Provenienti dall’Italia, dalla Francia, dai Paesi Bassi e dall’Austria, gli artisti che partecipano a questa mostra sembrano rispondere a questo dilemma generazionale e tipicamente europeo.
Le opere che essi hanno qui riunito riassumono, secondo le riflessioni, le tecniche e gli stili apparentemente più disordinati e lontani gli uni dagli altri – dalla pittura alla scultura, dalla figurazione all’astrazione, dall’installazione alla fotografia e così via – una presa di posizione forte e un sentire comune: ciò che appartiene alla strada rimane nella strada.
L’ingresso del writing nel museo non potrà che avvenire al prezzo della propria sparizione, e di una conseguente riapparizione sotto nuove sembianze.
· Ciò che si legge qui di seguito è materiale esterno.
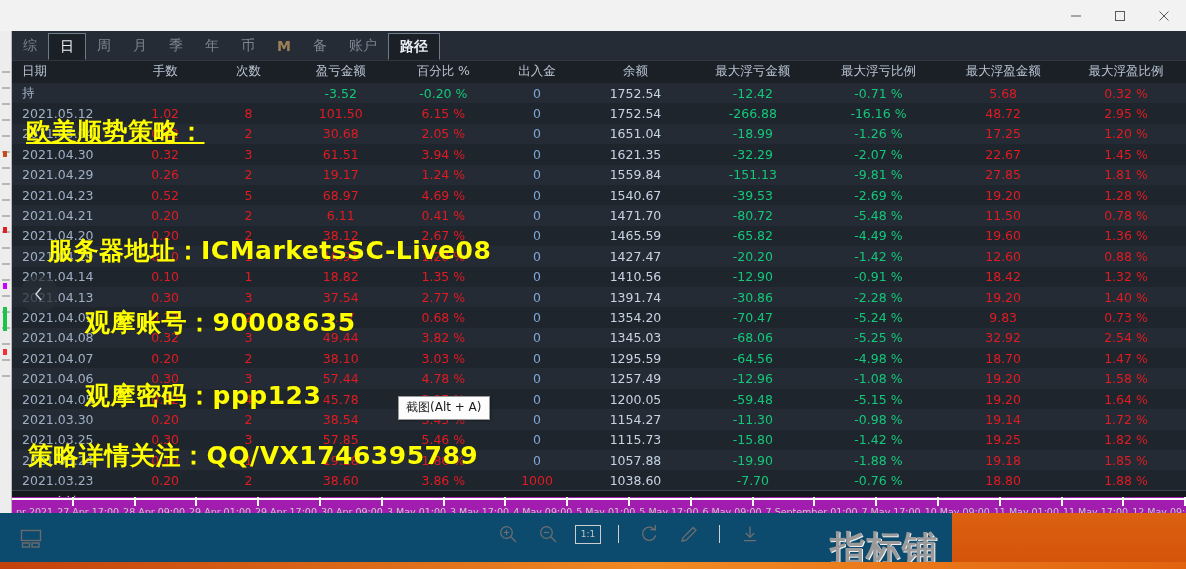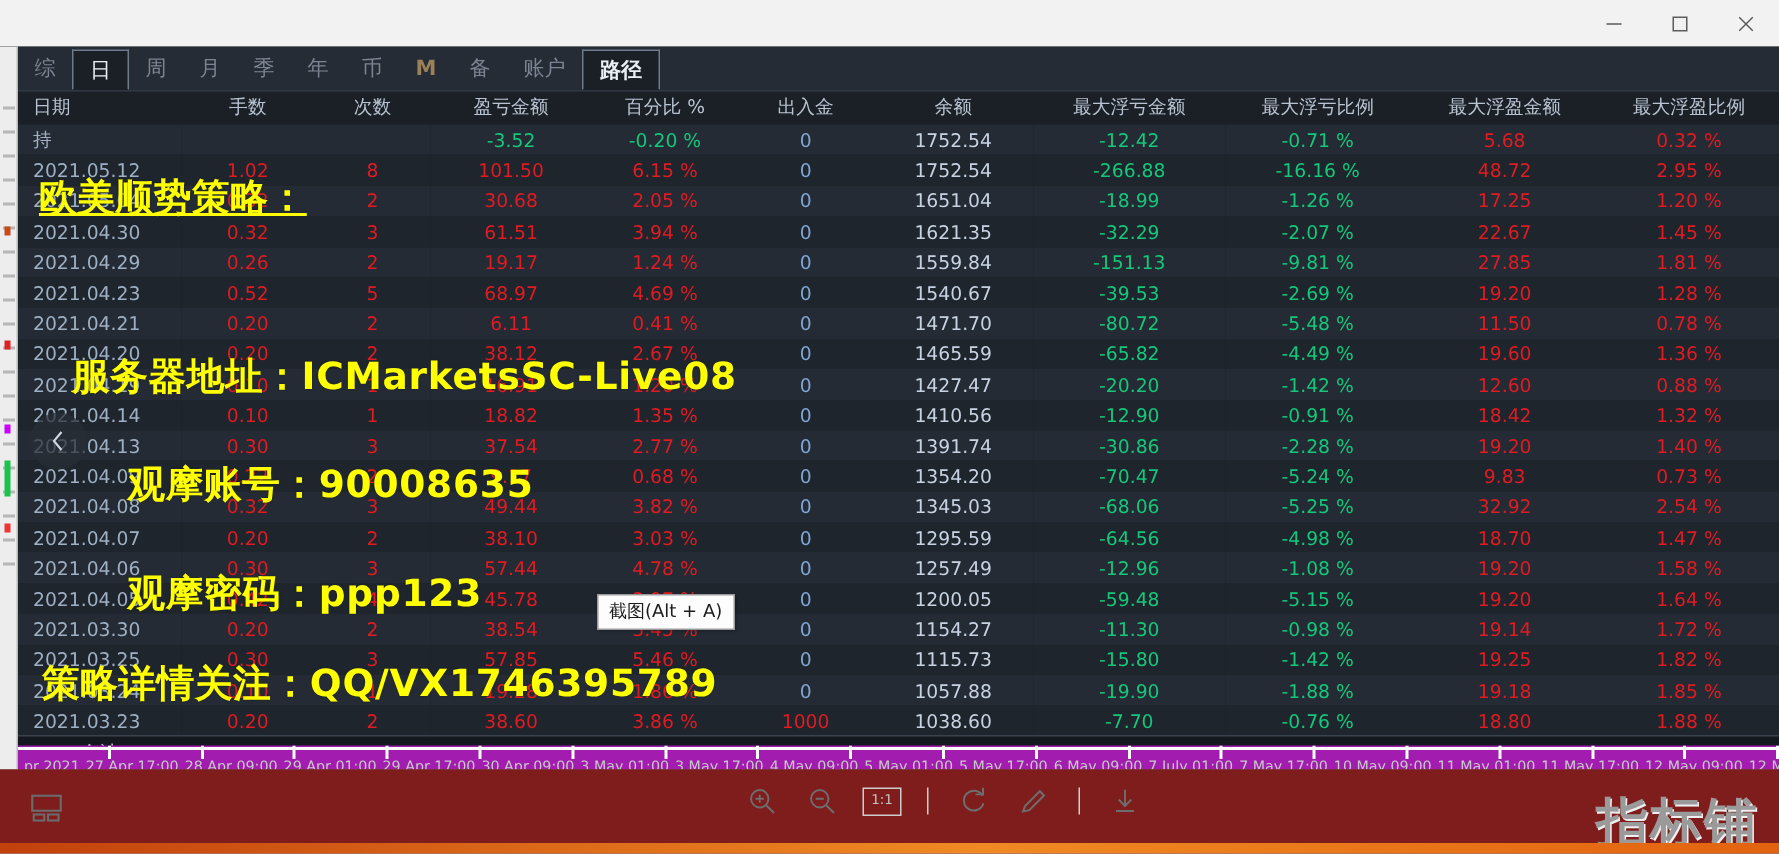--- a/index.html
+++ b/index.html
@@ -155,22 +155,22 @@
   .navcircle {
     position: absolute; left: 20px; top: 244px;
     width: 38px; height: 38px; border-radius: 50%;
     background: rgba(40,46,54,.72);
     display: flex; align-items: center; justify-content: center;
     color: #cfd8e3;
   }
 
   
   .bottombar {
-    position: absolute; left: 0; top: 513px; width: 1186px; height: 56px;
-    background: #7f1d1d;
+    position: absolute; left: 0; top: 513px; width: 952px; height: 56px;
+    background: #0c4a6e;
     padding-left: 44px;
   }
   .bb-left {
     position: absolute; left: 14px; top: 10px; width: 34px; height: 30px;
     display: flex; align-items: center; justify-content: center; color:#6b6b6b;
   }
   .bb-center {
     position: absolute; left: 495px; top: 8px;
     display: flex; align-items: center; gap: 14px;
   }
@@ -599,21 +599,21 @@
             <span>28 Apr 09:00</span>
             <span>29 Apr 01:00</span>
             <span>29 Apr 17:00</span>
             <span>30 Apr 09:00</span>
             <span>3 May 01:00</span>
             <span>3 May 17:00</span>
             <span>4 May 09:00</span>
             <span>5 May 01:00</span>
             <span>5 May 17:00</span>
             <span>6 May 09:00</span>
-            <span>7 July 01:00</span>
+            <span>7 September 01:00</span>
             <span>7 May 17:00</span>
             <span>10 May 09:00</span>
             <span>11 May 01:00</span>
             <span>11 May 17:00</span>
             <span>12 May 09:00</span>
             <span>12 May 01:</span>
           </div>
       </div>
 
       <div class="navcircle">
Spettrali, per l’appunto.

Vittorio Parisi

Post-Graffiti Stress Disorder ha l’obiettivo di consolidare l’avanguardia artistica contemporanea, per l’occasione rappresentata da Abcdef (D), Boris Tellegen (NL), Alexandre Bavard (FR), Canemorto (IT), Jeroen Erosie (NL), Gruppo OK (IT), Mafia Tabak (A), Saeio (FR), Sbagliato (IT) e Tybet (IT).
Il titolo deriva dal disturbo da stress post traumatico (in psichiatria PTSD Post-Traumatic Stress Disorder), ovvero un complesso di forti sofferenze psicologiche che derivano da un evento traumatico. Il trauma, qui, sono i graffiti e la loro diffusione su scala mondiale, che hanno nel tempo generato un fastidio (visuale) che condiziona la percezione di massa di un’inarrestabile e incontrollabile forma d’arte dei nostri tempi.
L’intenzione della mostra è quella di chiarire definitivamente l’importanza e la contemporaneità critica ed estetica dei graffiti e di ciò che dagli anni ’70 ad oggi hanno scatenato. La necessità di proporre oggi una mostra con questi temi proviene dalla deriva populista, non critica e anti-artistica che ha condizionato la maggior parte dei cosiddetti progetti di “abbellimento” delle città attraverso il “colore”, per i quali si è spesso scelto di distruggere la ricerca artistica per accontentare il gusto della maggioranza dei cittadini, comunemente disabituati e lontani dai linguaggi dell’arte moderna e contemporanea.
Il disturbo e la confusione, la bellezza e la distorsione, saranno evidentemente presenti in una mostra che ricrea l’accumulo visivo della città contemporanea, in termini di quantità e differenziazione degli elementi, oltre che rappresentare il bombardamento di immagini, e argomenti, completamente sconnessi tra loro e a cui siamo esposti minuto dopo minuto dall’utilizzo dei social.
PGSD continua la linea sperimentale avviata nel 2014 da Altrove Festival: le tele esposte sono state realizzate in una residenza che ha permesso agli artisti di assorbire il paesaggio urbano di Catanzaro e di influenzarsi a vicenda nella realizzazione delle opere. Il poco tempo a disposizione e il ritrovarsi tutti insieme in uno stesso luogo sono un chiaro riferimento all’attitudine dei graffiti, oltre che allo spirito che ha contraddistinto la Altrove Festival fin dalla sua nascita.